Thursday, November 09, 2006

The Heart of a Poet...


"There is at the back of all our lives an abyss of light, more blinding and unfathomable than any abyss of darkness; and it is the abyss of actuality, of existence, of the fact that things truly are, and that we ourselves are incredibly and sometimes almost incredulously real. It is the fundamental fact of being, as against not being; it is unthinkable, yet we cannot unthink it, though we may sometimes be unthinking about it; unthinking and especially unthanking. For he who has realized this reality knows that it does outweigh, literally to infinity, all lesser regrets or arguments for negation, and that under all our grumblings there is a subconscious substance of gratitude. That light of the positive is the business of the poets, because they see all things in the light of it more than do other men. Chaucer was a child of light and not merely of twilight, the mere red twilight of one passing dawn of revolution...He was the immediate heir of something like what Catholics call the Primitive Revelation; that glimpse that was given of the world when God saw that it was good; and so long as the artist gives us glimpses of that, it matters nothing that they are fragmentary or even trivial; whether it be in the mere fact that a medieval Court poet could appreciate a daisy, or that he could write, in a sort of flash of blinding moonshine, of the lover who 'slept no more than does the nightingale'. These things belong to the same world of wonder as the primary wonder at the very existence of the world; higher than any common pros and cons, or likes and dislikes, however legitimate. Creation was the greatest of all Revolutions. It was for that, as the ancient poet said, that the morning stars sang together; and the most modern poets, like the medieval poets, may descend very far from that height of realization and stray and stumble and seem distraught; but we shall know them for the Sons of God, when they are still shouting for joy. This is something much more mystical and absolute than any modern thing that is called optimism; for it is only rarely that we realize, like a vision of the heavens filled with a chorus of giants, the primeval duty of Praise."

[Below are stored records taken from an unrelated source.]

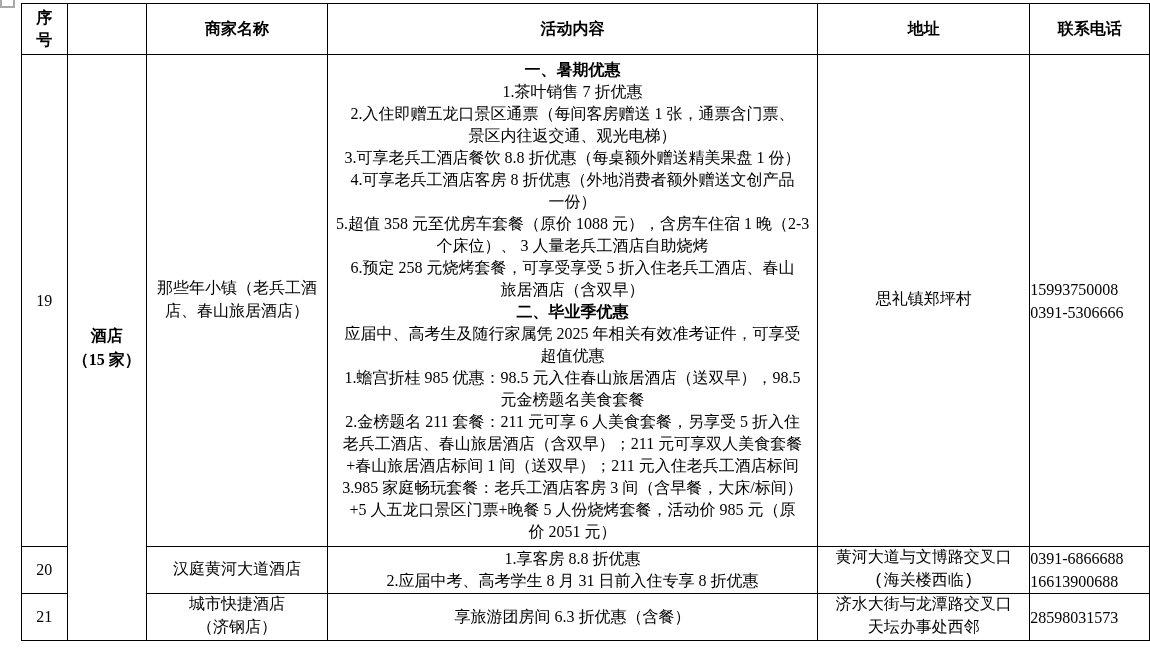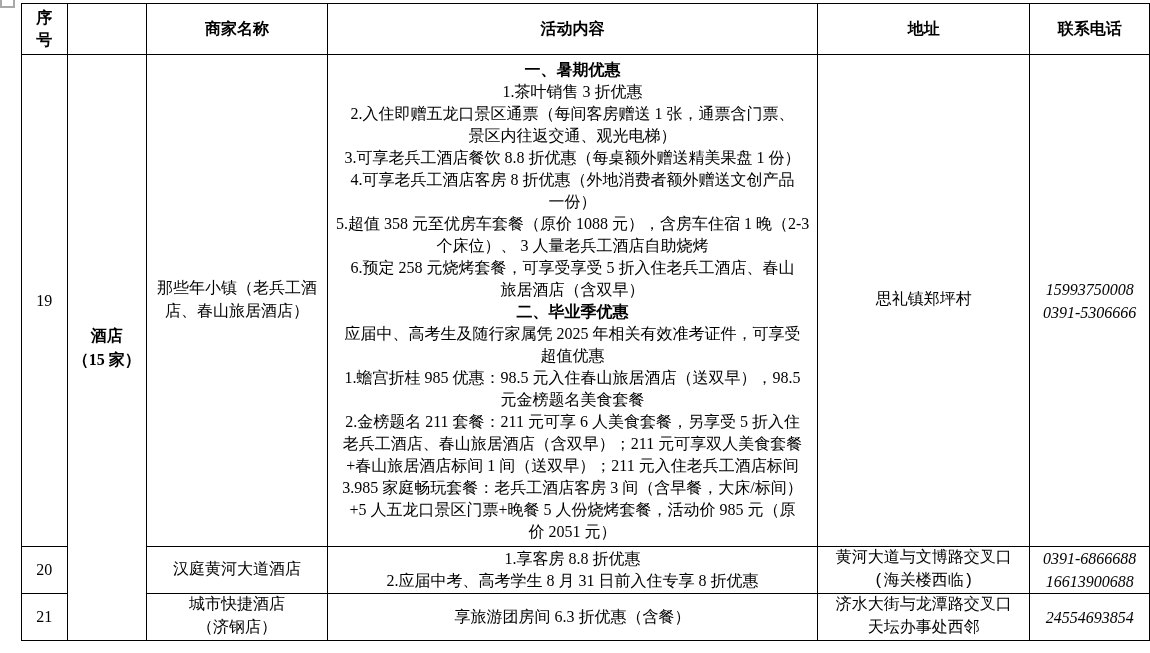--- a/index.html
+++ b/index.html
@@ -78,7 +78,7 @@
         </td>
         <td class="c-activity">
           <div class="line bold">一、暑期优惠</div>
-          <div class="line">1.茶叶销售 3 折优惠</div>
+          <div class="line">1.茶叶销售 7 折优惠</div>
           <div class="line">2.入住即赠五龙口景区通票（每间客房赠送 1 张，通票含门票、</div>
           <div class="line">景区内往返交通、观光电梯）</div>
           <div class="line">3.可享老兵工酒店餐饮 8.8 折优惠（每桌额外赠送精美果盘 1 份）</div>

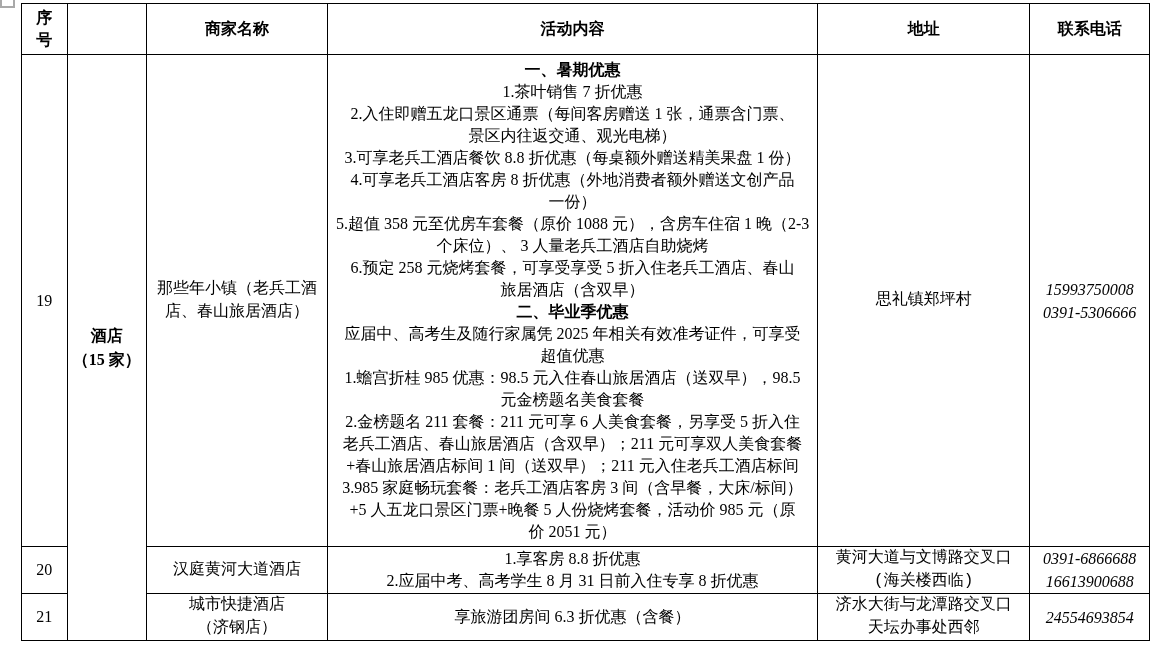--- a/index.html
+++ b/index.html
@@ -33,7 +33,7 @@
   .c-merchant{text-align:center;line-height:23px;padding:0 2px;font-family:Liberation Mono, monospace;}
   .c-activity{text-align:center;padding:2px 3px 2px 5px;line-height:22px;}
   .c-address{text-align:center;padding-left:8px;padding-right:2px;line-height:23px;font-family:Liberation Mono, monospace;}
-  .c-phone{text-align:center;line-height:23px;font-style:italic;}
+  .c-phone{line-height:23px;}
   .line{white-space:nowrap;}
   .bold{font-weight:bold;}
 </style>

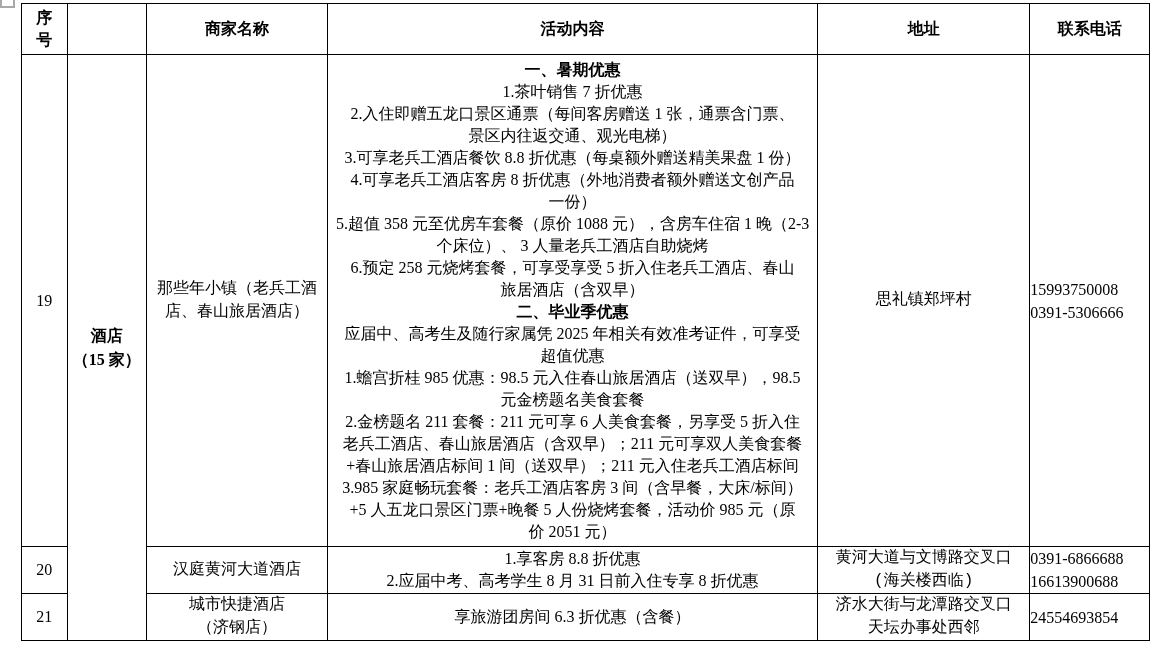--- a/index.html
+++ b/index.html
@@ -144,7 +144,7 @@
           <div class="line">天坛办事处西邻</div>
         </td>
         <td class="c-phone">
-          <div class="line">24554693854</div>
+          <div class="line">28598031573</div>
         </td>
       </tr>
     </tbody>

-excerpt from "The Greatness of Chaucer" by G.K.C.
Link to picture

Monday, November 06, 2006

Here's a Good One...

"Complaint always comes back in an echo from the ends of the world; but silence strengthens us." - G.K.C.

Wednesday, November 01, 2006

Happy Feast of All Saints!

"Therefore, since we are surrounded by such a great cloud of witnesses, let us throw off everything that hinders and the sin that so easily entangles, and let us run with perseverance the race marked out for us."